That is the reason why decoupling was replaced by de-risking, referring to “targeted action for a very narrow set of sensitive technologies that are crucial for national security and is focused on reducing excessive dependencies through diversification.” (Romei 2023). De-risking is selective and targeted decoupling. It is not about China's exclusion from the global economy and the global value chains. It involves, on the one hand, promoting strategic investments in specific sectors important for national security and, on the other hand, the active use of trade defence instruments.

Regarding strategic investments, the Inflation Reduction Act (IRA)14 “envisages USD 500 million new spending and tax-brakes to boost clean energy, reduce healthcare costs, and increase tax revenues”. The CHIPS15 – Science Act “invests USD 280 billion over the next 10 years to bolster US semiconductor capacity, catalyse R&D, and create regional high-tech hubs and a bigger, more inclusive STEM16 workforce.”17 This is a response to the policy and practices prevalent in China where advanced technologies and industries were developed with heavy government subsidies amounting to 1.73% of GDP in 2019 well ahead of the exact figures of the ADEs. The US-China rivalry triggered a subsidy race with which the EU and its member states cannot keep pace.

Concerning trade defence instruments, the US aims at restricting China's ability to obtain advanced computing chips, develop and maintain supercomputers, and manufacture advanced semiconductors.18 This is part of a broader trade war between the US and China in which China has responded lately by suspending the exports of rare earth products.

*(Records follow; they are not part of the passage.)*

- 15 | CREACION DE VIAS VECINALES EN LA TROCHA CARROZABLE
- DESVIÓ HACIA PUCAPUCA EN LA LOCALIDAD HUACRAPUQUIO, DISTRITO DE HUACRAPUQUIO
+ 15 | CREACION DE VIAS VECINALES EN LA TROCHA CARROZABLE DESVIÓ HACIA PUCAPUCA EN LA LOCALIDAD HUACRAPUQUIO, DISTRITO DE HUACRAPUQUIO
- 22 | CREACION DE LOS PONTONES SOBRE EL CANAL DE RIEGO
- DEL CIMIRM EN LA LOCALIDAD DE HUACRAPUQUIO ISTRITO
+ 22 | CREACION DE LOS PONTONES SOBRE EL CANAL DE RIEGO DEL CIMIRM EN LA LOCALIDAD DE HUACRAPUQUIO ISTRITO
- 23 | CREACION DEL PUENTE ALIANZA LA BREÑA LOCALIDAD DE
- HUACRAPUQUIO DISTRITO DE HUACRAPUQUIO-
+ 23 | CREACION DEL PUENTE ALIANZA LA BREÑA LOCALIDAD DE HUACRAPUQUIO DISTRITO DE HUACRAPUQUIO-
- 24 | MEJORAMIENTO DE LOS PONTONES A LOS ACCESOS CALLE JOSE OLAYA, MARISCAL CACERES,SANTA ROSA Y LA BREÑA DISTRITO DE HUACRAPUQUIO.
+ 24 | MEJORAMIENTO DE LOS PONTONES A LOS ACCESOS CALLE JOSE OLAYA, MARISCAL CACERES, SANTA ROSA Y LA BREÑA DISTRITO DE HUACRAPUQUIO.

In light of the unintended adverse side effects of controls, restrictions, bans, etc., Posen (2023) proposed a different strategy based on the effects triggered by the latest political cycle in China. The US leaders should keep the door open for people and capital intending to leave China because of the uncertainty and loss of confidence caused by the interventionist and suppressive policies of the government with the consequence of falling investments in physical assets, etc. This concept draws attention to some essential indigenous aspects of the issue.

5 Summary and conclusions

The objective of this paper is to analyse how the new era of globalisation and the world order affects China and, the other way around, how China influences globalisation and the world order in the context of Kornai's Frankenstein dilemma. Kornai's question is whether the advanced democratic economies should promote China's economic development, and if yes, to what extent when China's leadership is becoming more autarchic at home and attempting to be hegemonic in the world, and thereby, endangering their national security. In other words, the question is how to find a balance between the diverging requirements of economic rationality and national security.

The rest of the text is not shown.